=== Extracted records ===

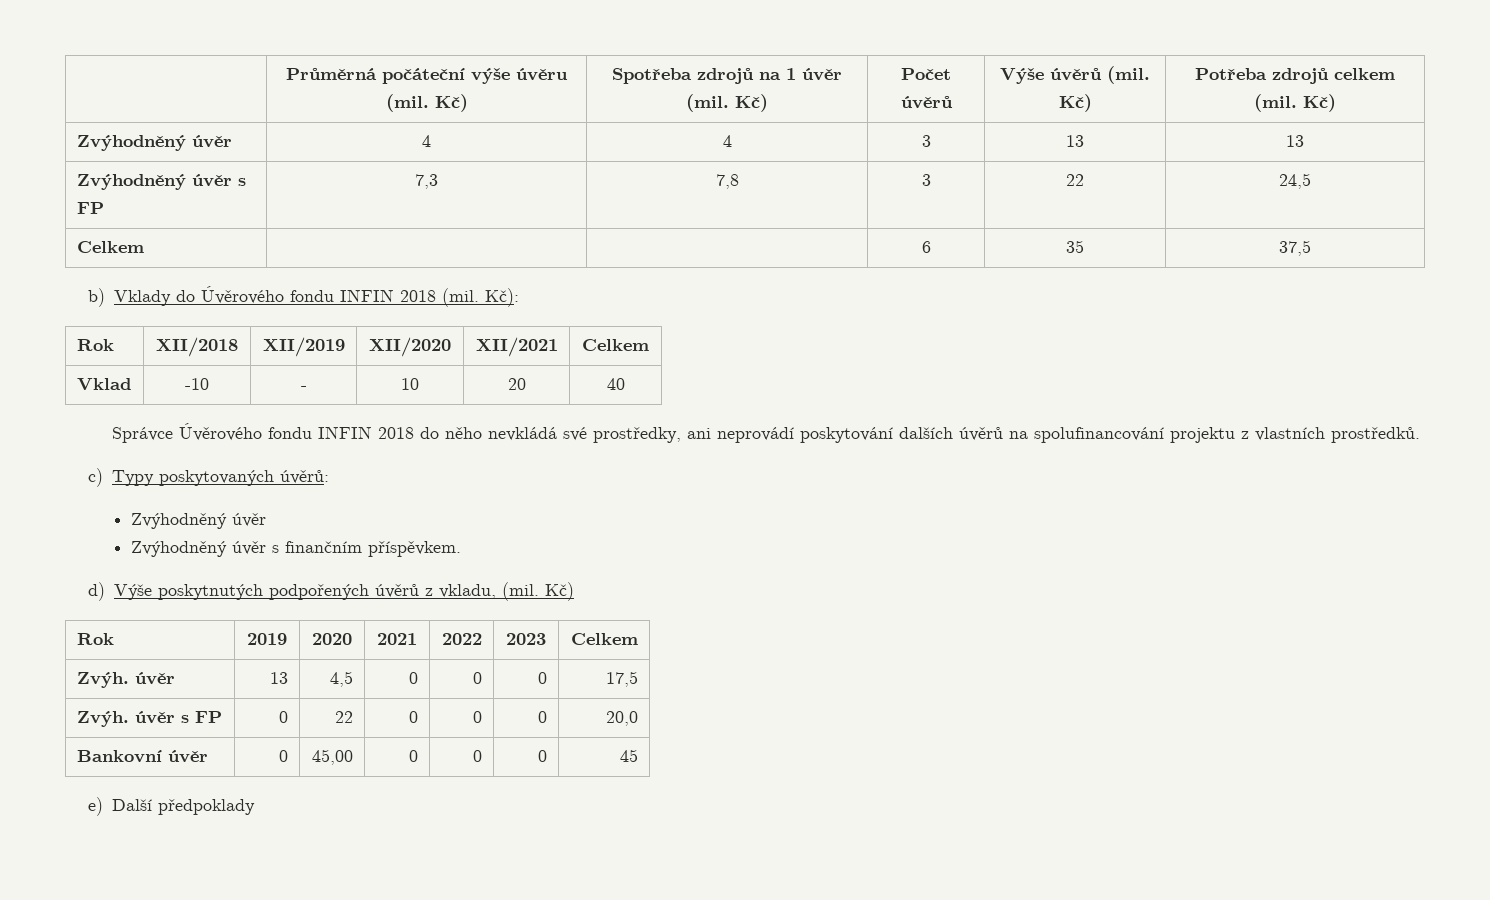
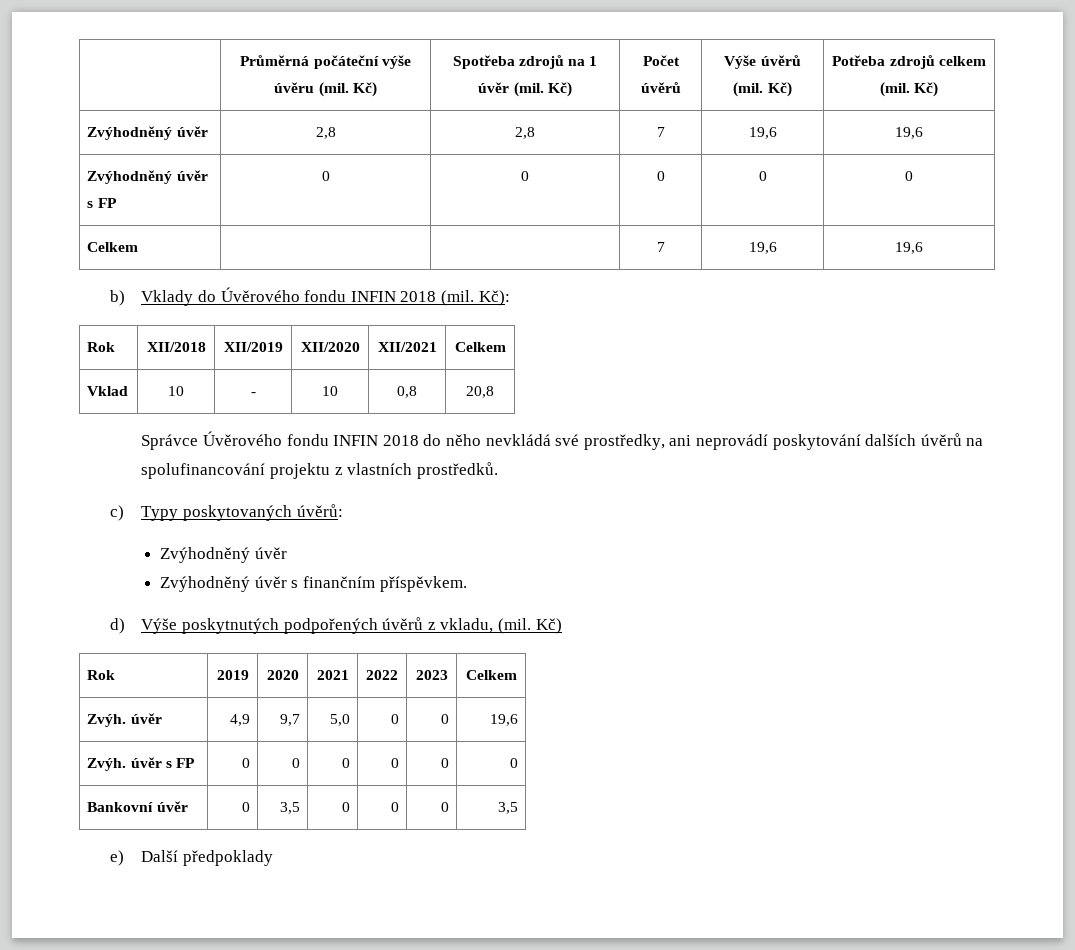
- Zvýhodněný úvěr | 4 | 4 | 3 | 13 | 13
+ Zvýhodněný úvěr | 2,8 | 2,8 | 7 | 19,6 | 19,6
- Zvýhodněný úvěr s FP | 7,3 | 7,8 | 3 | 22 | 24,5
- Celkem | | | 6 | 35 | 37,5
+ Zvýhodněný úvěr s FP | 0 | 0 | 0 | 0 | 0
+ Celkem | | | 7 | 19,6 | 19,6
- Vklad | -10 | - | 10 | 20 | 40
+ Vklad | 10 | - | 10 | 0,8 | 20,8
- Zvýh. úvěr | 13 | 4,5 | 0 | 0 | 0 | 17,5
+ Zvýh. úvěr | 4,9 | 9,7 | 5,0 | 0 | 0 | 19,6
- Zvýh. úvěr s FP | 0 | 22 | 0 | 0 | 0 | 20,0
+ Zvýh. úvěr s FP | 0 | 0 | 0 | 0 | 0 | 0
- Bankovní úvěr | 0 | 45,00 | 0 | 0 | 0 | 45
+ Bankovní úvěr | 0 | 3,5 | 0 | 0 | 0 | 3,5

===

**What the task requires**
Above are the records; repeat their lines from the first through the line containing "- Bankovní úvěr | 0 | 45,00 | 0 | 0 | 0 | 45", and leave out each picture.

**Exercise response**
- Zvýhodněný úvěr | 4 | 4 | 3 | 13 | 13
+ Zvýhodněný úvěr | 2,8 | 2,8 | 7 | 19,6 | 19,6
- Zvýhodněný úvěr s FP | 7,3 | 7,8 | 3 | 22 | 24,5
- Celkem | | | 6 | 35 | 37,5
+ Zvýhodněný úvěr s FP | 0 | 0 | 0 | 0 | 0
+ Celkem | | | 7 | 19,6 | 19,6
- Vklad | -10 | - | 10 | 20 | 40
+ Vklad | 10 | - | 10 | 0,8 | 20,8
- Zvýh. úvěr | 13 | 4,5 | 0 | 0 | 0 | 17,5
+ Zvýh. úvěr | 4,9 | 9,7 | 5,0 | 0 | 0 | 19,6
- Zvýh. úvěr s FP | 0 | 22 | 0 | 0 | 0 | 20,0
+ Zvýh. úvěr s FP | 0 | 0 | 0 | 0 | 0 | 0
- Bankovní úvěr | 0 | 45,00 | 0 | 0 | 0 | 45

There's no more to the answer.